GLSL_NV_cooperative_matrix_decode_vector

The original text file describing this extension as a set of diffs to the OpenGL Shading Language Specification follows.
Name

    NV_cooperative_matrix_decode_vector

Name Strings

    GL_NV_cooperative_matrix_decode_vector

Contact

    Jeff Bolz, NVIDIA (jbolz 'at' nvidia.com)

Contributors

    Jeff Bolz, NVIDIA

Status

    Complete

Version

    Last Modified: April 28, 2026
    Revision: 1

Dependencies

    This extension can be applied to OpenGL GLSL versions 4.50
    (#version 450) and higher.
    This extension can be applied to OpenGL ES ESSL versions 3.20
    (#version 320) and higher.

    This extension depends on GL_NV_cooperative_matrix2.

    The examples in this document are written using the vector
    template syntax provided by GL_EXT_long_vector for uniformity across
    component types and vector lengths. This extension does not require
    GL_EXT_long_vector to be enabled; the same shaders can be expressed
    using the built-in vector types (e.g. f16vec2, u8vec4) when the
    component type and length are representable that way.

Overview

    This extension extends GL_NV_cooperative_matrix2 to allow a single
    coopMatLoadTensorNV call to provide a vector-returning decode function
    in addition to the existing scalar-returning _decodeFunc_. With this
    optional second function, one invocation of the vector decode function
    decodes V block-adjacent elements at once, instead of being invoked V
    separate times via the scalar function.

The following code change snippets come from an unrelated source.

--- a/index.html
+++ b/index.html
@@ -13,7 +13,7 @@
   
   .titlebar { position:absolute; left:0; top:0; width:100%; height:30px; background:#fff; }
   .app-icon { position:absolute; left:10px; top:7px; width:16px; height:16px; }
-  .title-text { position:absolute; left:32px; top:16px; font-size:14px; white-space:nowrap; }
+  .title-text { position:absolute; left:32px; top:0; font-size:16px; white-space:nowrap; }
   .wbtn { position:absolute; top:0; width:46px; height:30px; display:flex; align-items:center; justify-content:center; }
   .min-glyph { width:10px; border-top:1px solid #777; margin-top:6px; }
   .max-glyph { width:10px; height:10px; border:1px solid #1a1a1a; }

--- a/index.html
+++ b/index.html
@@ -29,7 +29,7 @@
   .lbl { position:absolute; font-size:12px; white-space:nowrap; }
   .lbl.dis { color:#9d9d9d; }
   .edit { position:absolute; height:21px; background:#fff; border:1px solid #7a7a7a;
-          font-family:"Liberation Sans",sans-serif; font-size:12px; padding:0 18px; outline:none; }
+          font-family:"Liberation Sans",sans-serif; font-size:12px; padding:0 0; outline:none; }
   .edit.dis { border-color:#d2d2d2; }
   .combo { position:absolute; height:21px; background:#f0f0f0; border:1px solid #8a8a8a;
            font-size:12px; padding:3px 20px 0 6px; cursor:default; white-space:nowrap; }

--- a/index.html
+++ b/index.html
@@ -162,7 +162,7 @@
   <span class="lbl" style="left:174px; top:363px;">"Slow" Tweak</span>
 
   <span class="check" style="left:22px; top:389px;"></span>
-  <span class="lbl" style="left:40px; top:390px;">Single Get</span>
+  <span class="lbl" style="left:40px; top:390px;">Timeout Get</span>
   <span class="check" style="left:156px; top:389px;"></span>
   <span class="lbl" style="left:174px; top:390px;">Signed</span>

    The motivating case is block-quantized weight tensors: a small unit
    of encoded data (such as one dword of a 4-bit format, or one byte
    of a 1-bit format) can be loaded and decoded once for V block-adjacent
    elements at a time, rather than being loaded and decoded V separate
    times.

    Because not every call site of a load can map V neighboring matrix
    elements onto a single packed-vector register, the implementation
    may invoke _decodeVectorFunc_ or rely on _decodeFunc_ (per element)
    at any call site, choosing whichever fits better. For example, the
    implementation may use _decodeVectorFunc_ when staging through shared
    memory and _decodeFunc_ when loading directly into registers along an
    axis that does not match the vector function's V-direction.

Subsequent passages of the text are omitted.